▸ Task
In the data that follows, find the line with "[370,410,608,442] Kurs/Workshop (24)"; transcribe it, every later line up to the one with "[288,1164,552,1196] Kinder/Jugendliche (4)", and that line as well, exactly and with no others.

▸ Entries provided
*** Block opens ***
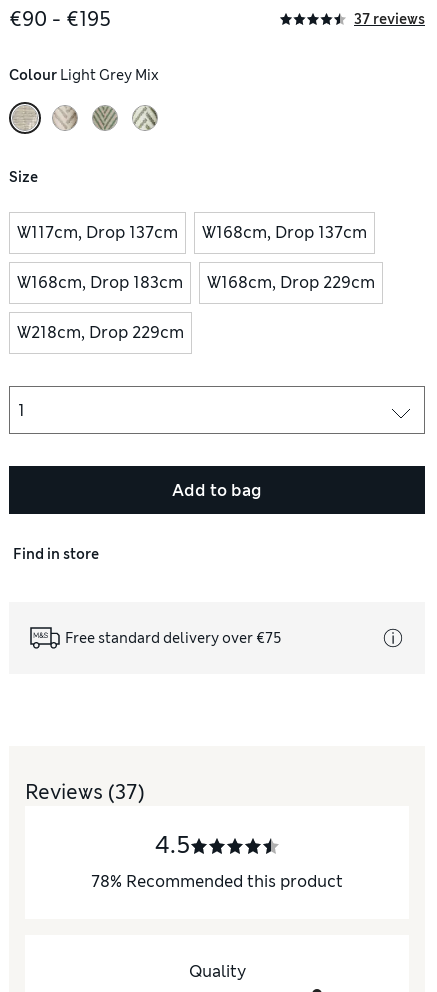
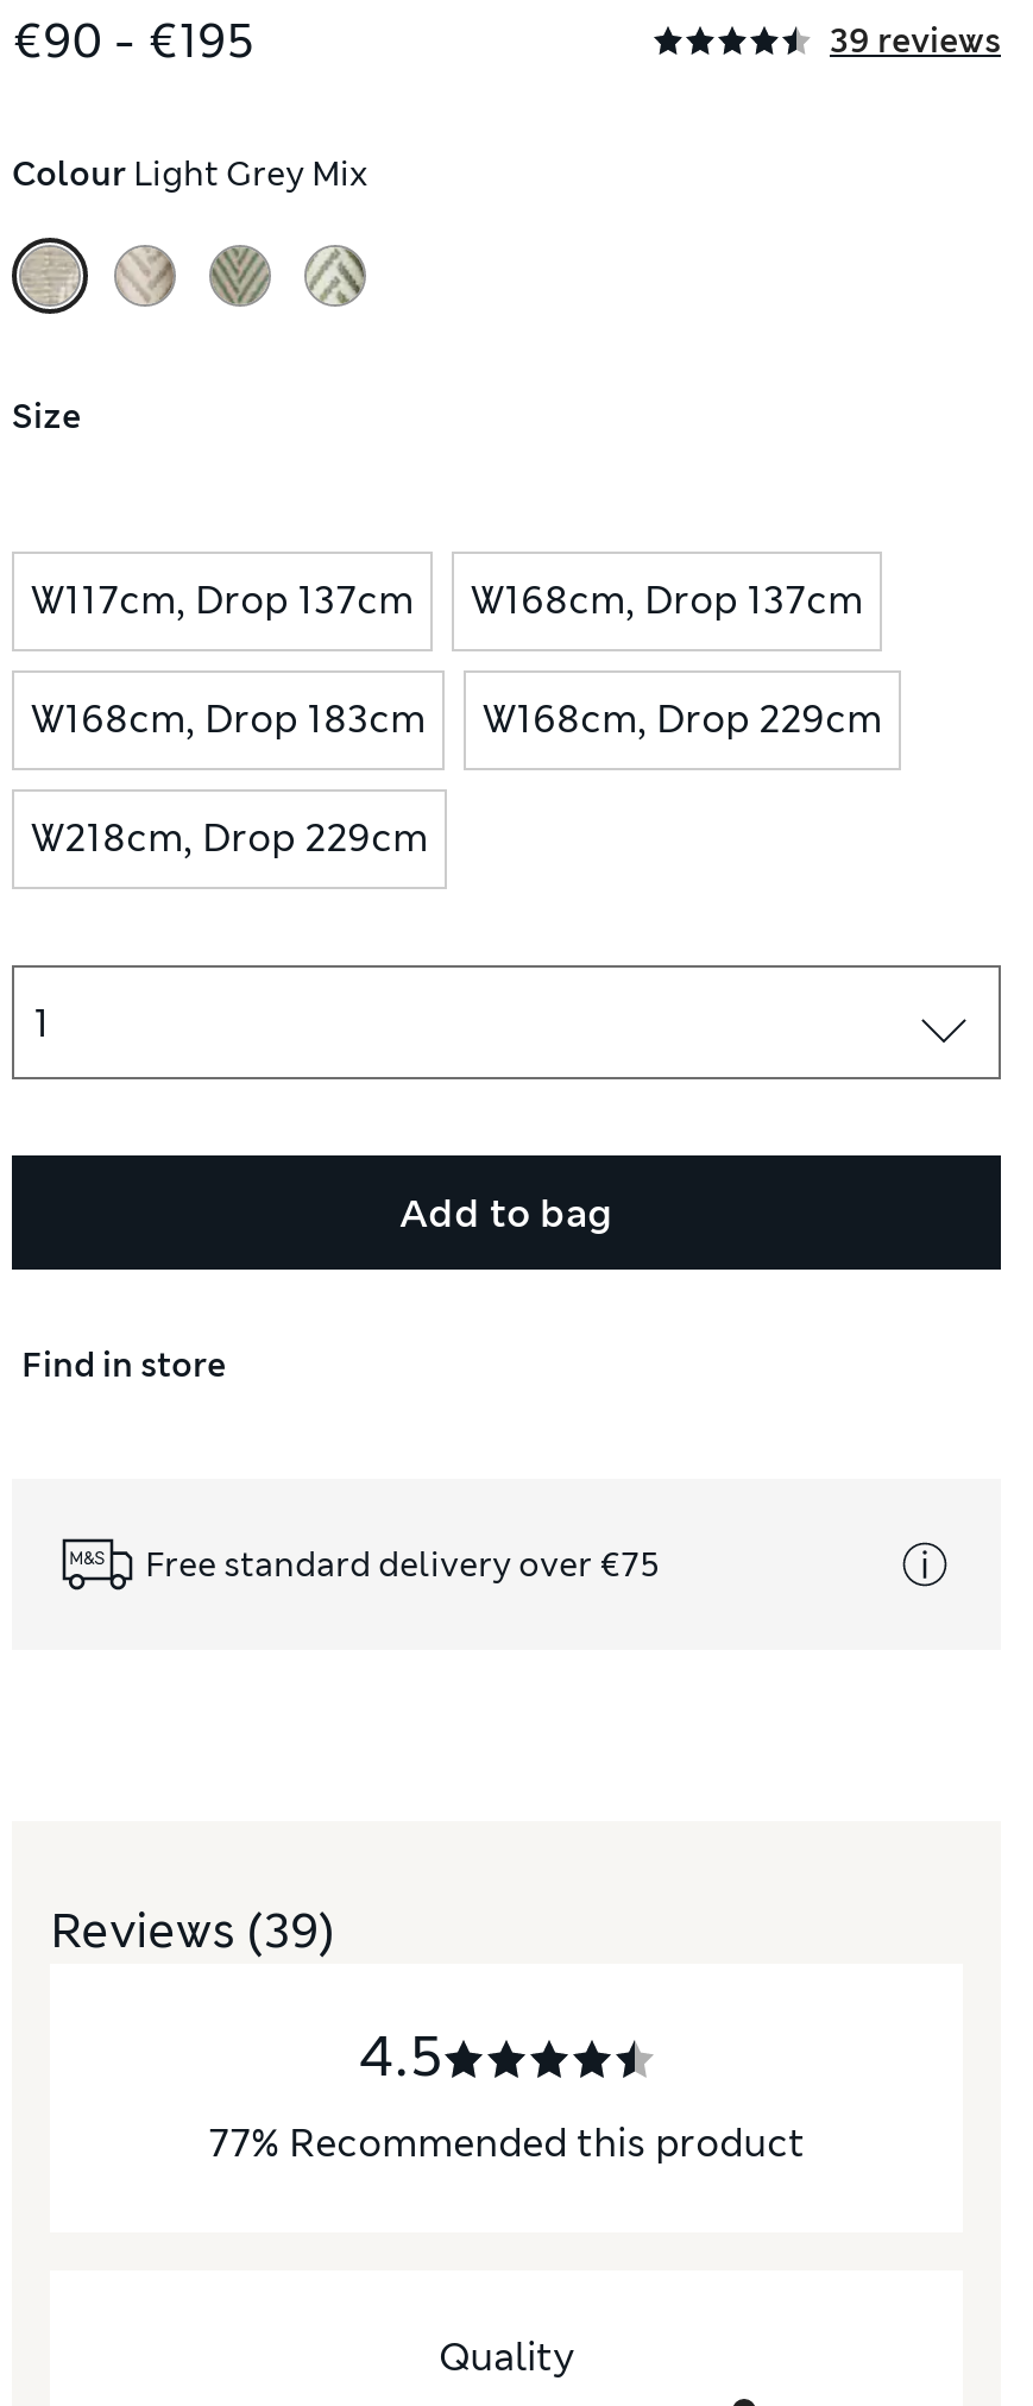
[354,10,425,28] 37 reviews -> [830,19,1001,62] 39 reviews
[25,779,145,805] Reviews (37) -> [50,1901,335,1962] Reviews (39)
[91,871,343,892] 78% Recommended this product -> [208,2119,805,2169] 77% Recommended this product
*** Block closes ***
*** Block opens ***
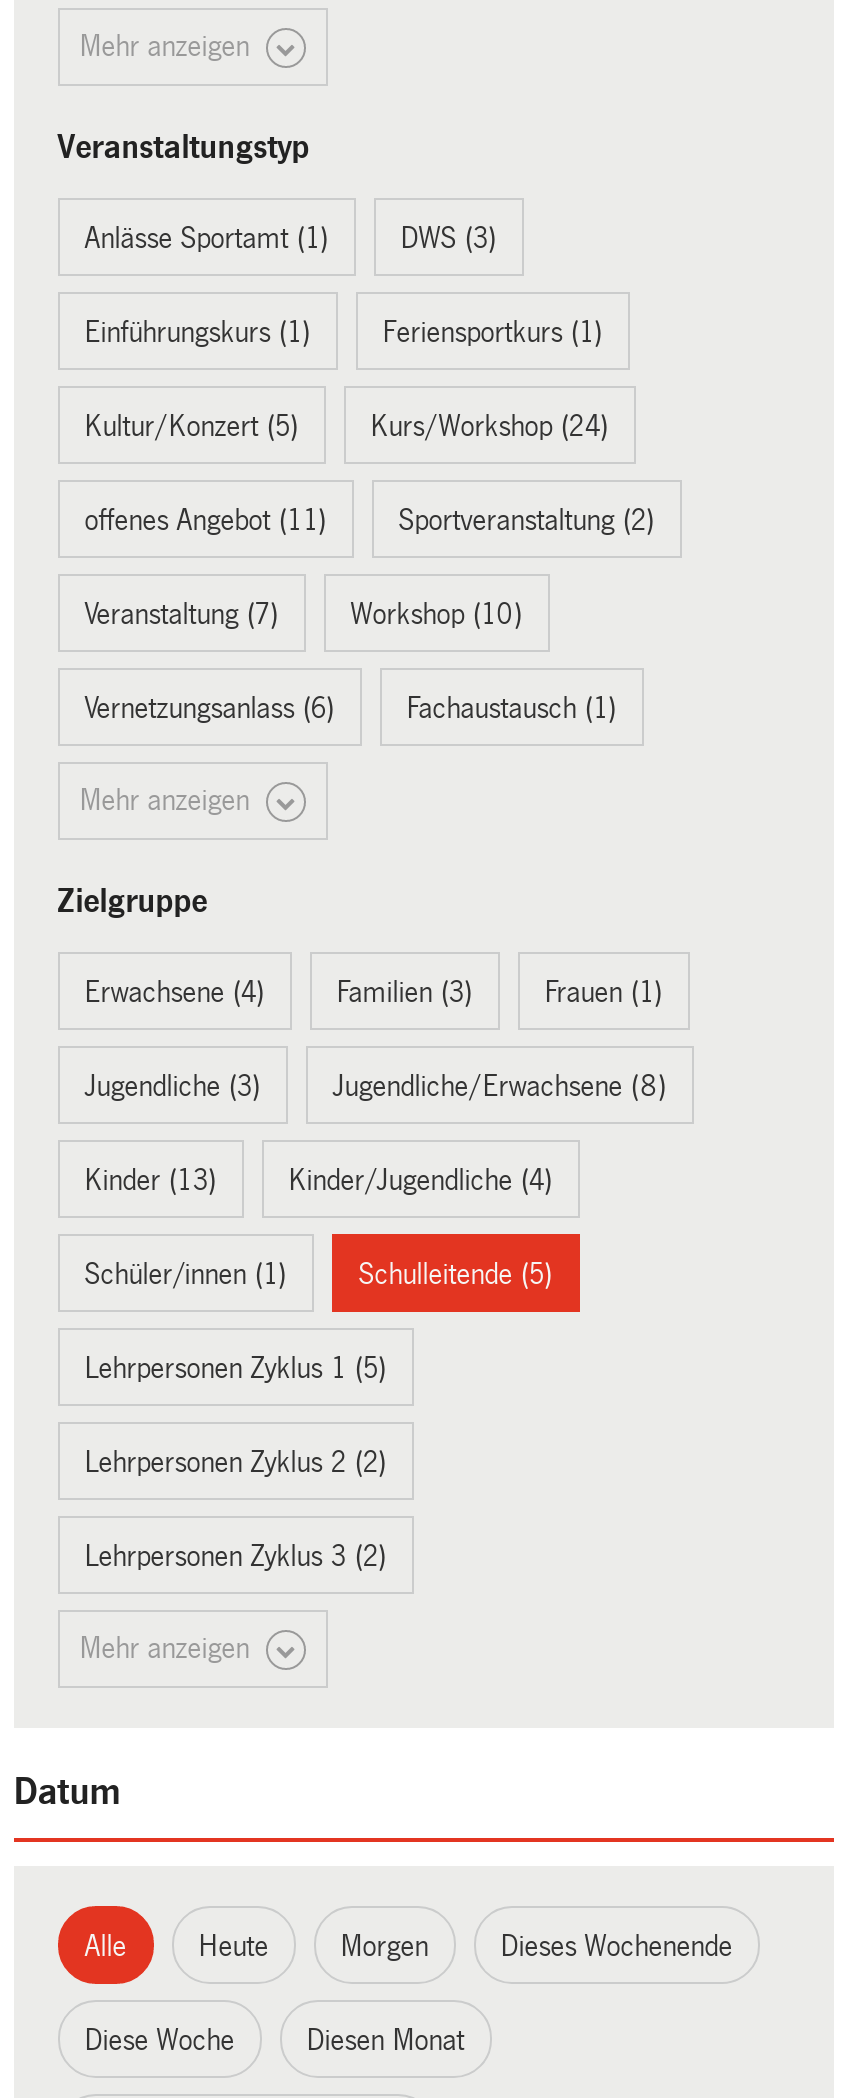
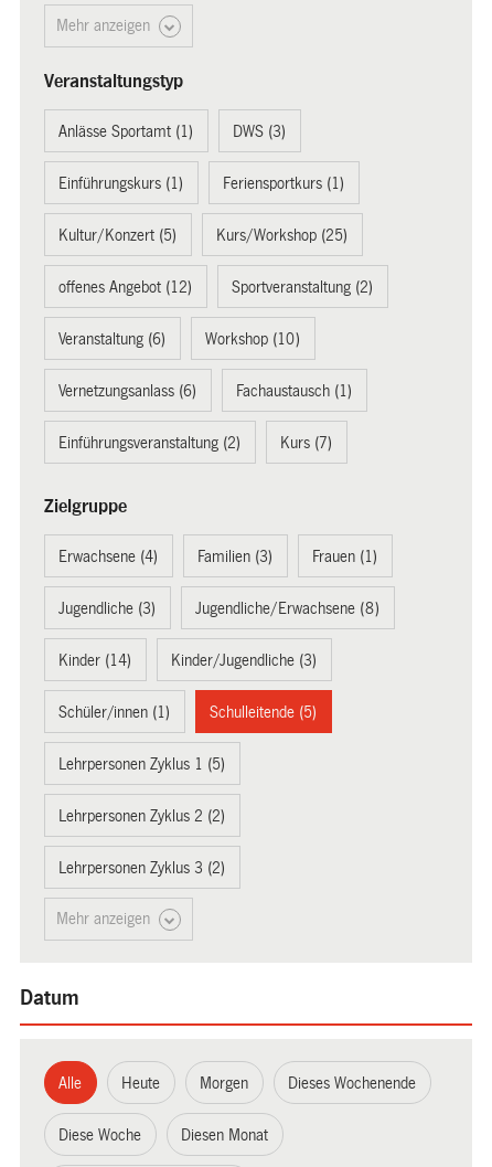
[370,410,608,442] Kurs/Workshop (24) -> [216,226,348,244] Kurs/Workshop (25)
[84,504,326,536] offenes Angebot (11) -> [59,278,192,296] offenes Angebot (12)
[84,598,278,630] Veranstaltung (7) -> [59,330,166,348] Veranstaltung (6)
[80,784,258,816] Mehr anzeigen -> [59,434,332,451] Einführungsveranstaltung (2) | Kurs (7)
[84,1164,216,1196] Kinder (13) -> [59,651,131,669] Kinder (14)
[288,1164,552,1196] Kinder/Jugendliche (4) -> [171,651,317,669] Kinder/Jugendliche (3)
*** Block closes ***
▸ Response to the task
[370,410,608,442] Kurs/Workshop (24) -> [216,226,348,244] Kurs/Workshop (25)
[84,504,326,536] offenes Angebot (11) -> [59,278,192,296] offenes Angebot (12)
[84,598,278,630] Veranstaltung (7) -> [59,330,166,348] Veranstaltung (6)
[80,784,258,816] Mehr anzeigen -> [59,434,332,451] Einführungsveranstaltung (2) | Kurs (7)
[84,1164,216,1196] Kinder (13) -> [59,651,131,669] Kinder (14)
[288,1164,552,1196] Kinder/Jugendliche (4) -> [171,651,317,669] Kinder/Jugendliche (3)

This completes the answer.